Settings > General Management > Keyboard list and default
Default keyboard = HeliBoard
Longpressing on HeliBoard brings up
Choose input method
(_)AnySoftKeyboard
(_)FlorisBoard
(o)HeliBoard
(_)English (US) OpenBoard
(_)Samsung Keyboard (settings)
(_)Sayboard
On-screen keyboard = off
Show Keyboard button = on
The catch: When Android disables the visual keyboard, it also "suspends"
the custom logic for the active keyboard (HeliBoard). With HeliBoard
suspended, the system looks for the next available "Voice Service" to
handle any stray voice commands and somehow Transcribo became active.
The instant I used -K in scrcpy, Android changed its "Input State."
If Transcribo was the most recently updated "Voice Service" on my phone, Android 13 grabbed it as the default for "Hardware Voice Input".
By manually assigning HeliBoard a layout and by disabling Transcribo, I
thought I had finally closed that loophole. But wait. There's more.
When I unplug usb (disconnecting scrcpy) and go to pulsesms and then tap to create a text, the heliboard comes up with the mic button but when I press
the mic button, now sayboard comes up so I press the little tiny keyboard
on the bottom bar and select HeliBoard but STILL when I click the mic in heliboard, sayboard comes up.

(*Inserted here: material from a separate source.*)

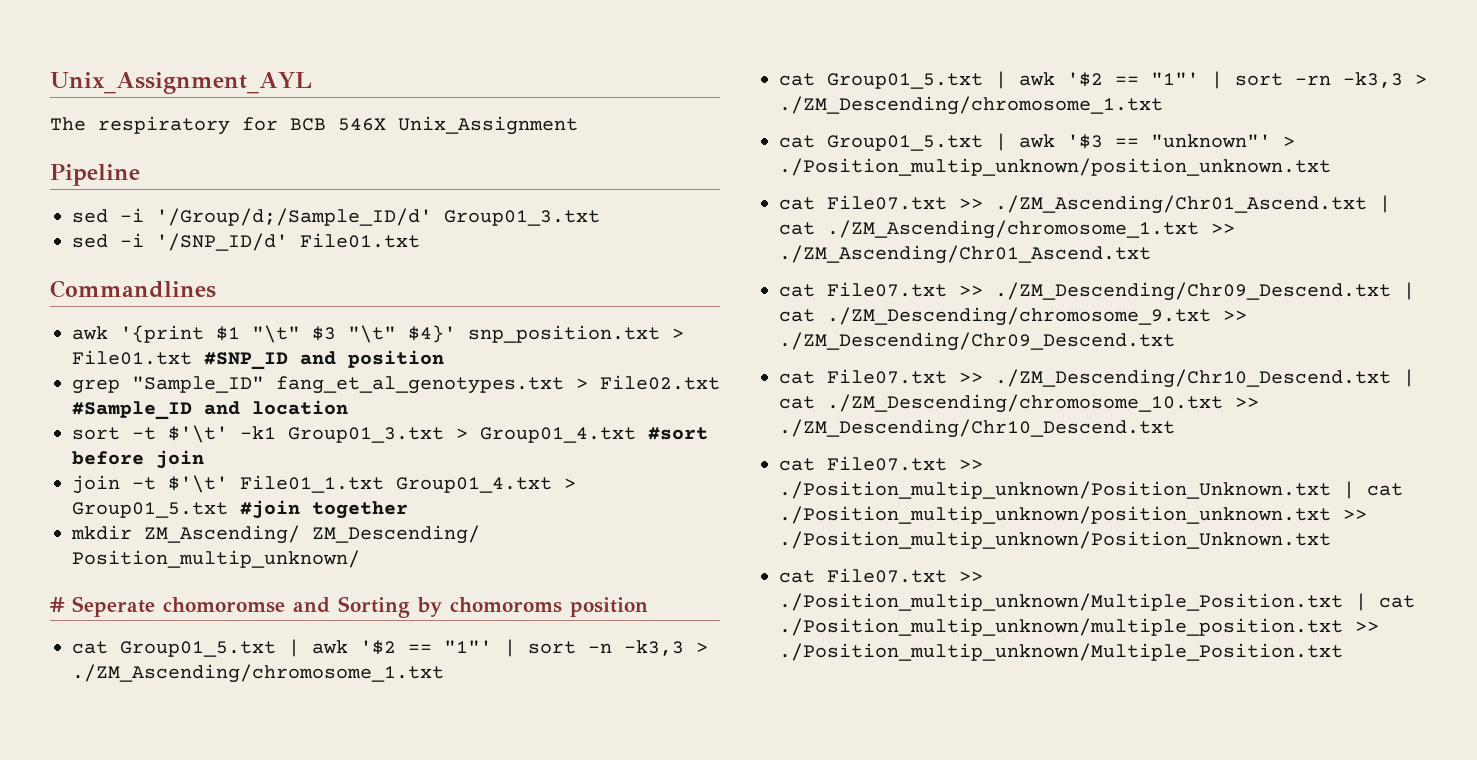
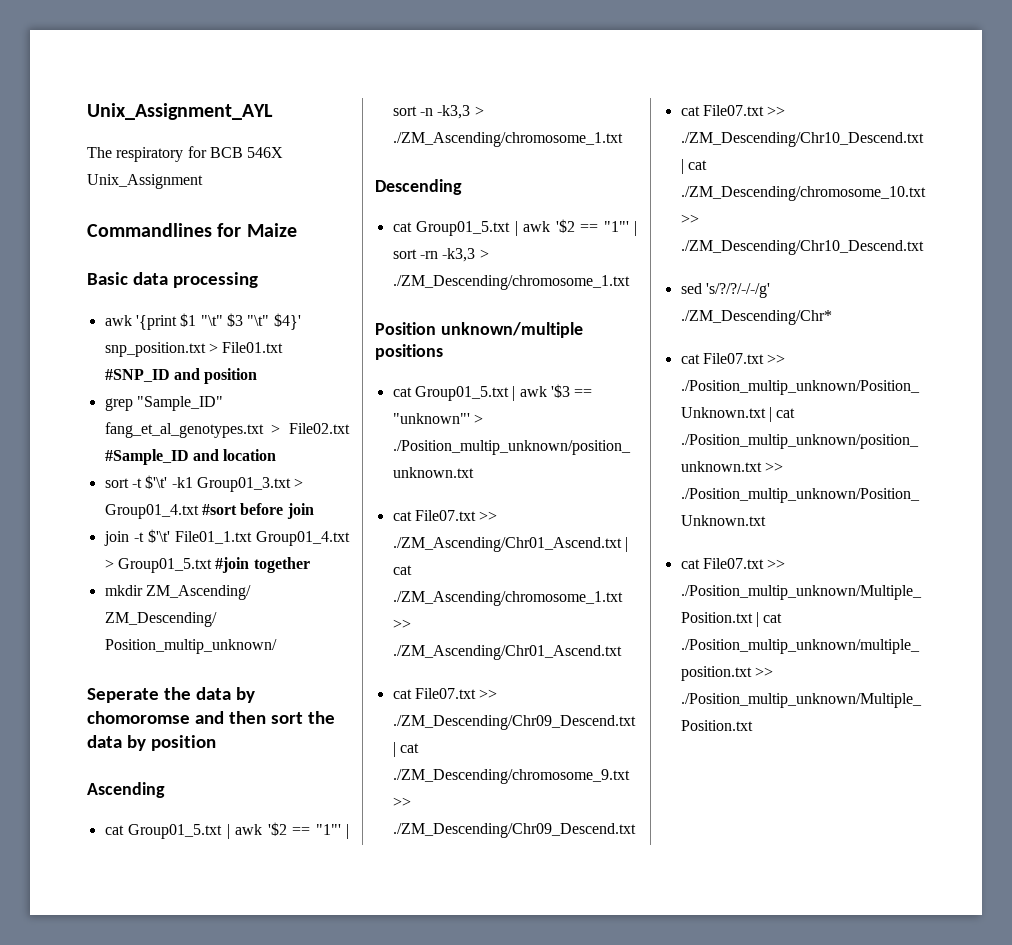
[50,164,140,186] [72,208,600,226] [72,233,420,251] [50,280,216,298] Pipeline // sed -i '/Group/d;/Sample_ID/d' Group01_3.txt // sed -i '/SNP_ID/d' File01.txt // Commandlines -> [87,223,297,237] [87,272,258,288] Commandlines for Maize // Basic data processing
[50,596,648,618] # Seperate chomoromse and Sorting by chomoroms position -> [87,687,255,703] [87,711,335,724] [87,735,216,751] [87,782,165,798] Seperate the data by chomoromse and then sort the data by position // Ascending
(444, 673) none -> [375,179,462,195] // Descending
(1163, 105) none -> [375,322,583,338] [375,344,443,360] // Position unknown/multiple positions
(1175, 428) none -> [680,283,770,298] [680,310,832,325] // sed 's/?/?/-/-/g' ./ZM_Descending/Chr*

Worse, Sayboard is now crashing and when I
grant the mic permission, it says the vosk models are no longer at
/storage/emulated/0/Android/data/com.elishazaria.sayboard/files/Models/en-US/vosk-model-small-en-us-0.15
Sayboard is crashing because it's stuck in a loop.
I went to Settings > Apps > Sayboard & tapped Force stop.
I tapped Storage > Clear Cache
And Permissions > Microphone > Set to "Don't allow"
which, paradoxically, prevents the system from being able to "launch" it
when I tap the mic in HeliBoard.
Also Settings > Apps > Choose default apps digital assistant is none.
Oddly, in Settings > General Management > Keyboard list and default
there is no Google Voice Typing (or Samsung Voice Input) but there is
Samsung Keyboard.
Because I am using HeliBoard v1.3, which is old, the keyboard has no
internal voice logic. It relies entirely on a "System Intent".
Since I disabled Transcribo and have no Google account, Sayboard is the
only app left on my phone that can handle that, but the crash implies Sayboard's file path was likely messed up by the scrcpy physical keyboard session, and now it's trying to launch but can't find the VOSK model.
I'm gonna punt and download the latest HeliBoard version 3.9 which
reputedly solves the "jumping window" problem because the speech-to-text
engine is inside the keyboard so a separate engine is no longer needed.
This is long already, so I'll update it, but my point is that the speech to text with privacy on Android is not as simple as it should have been.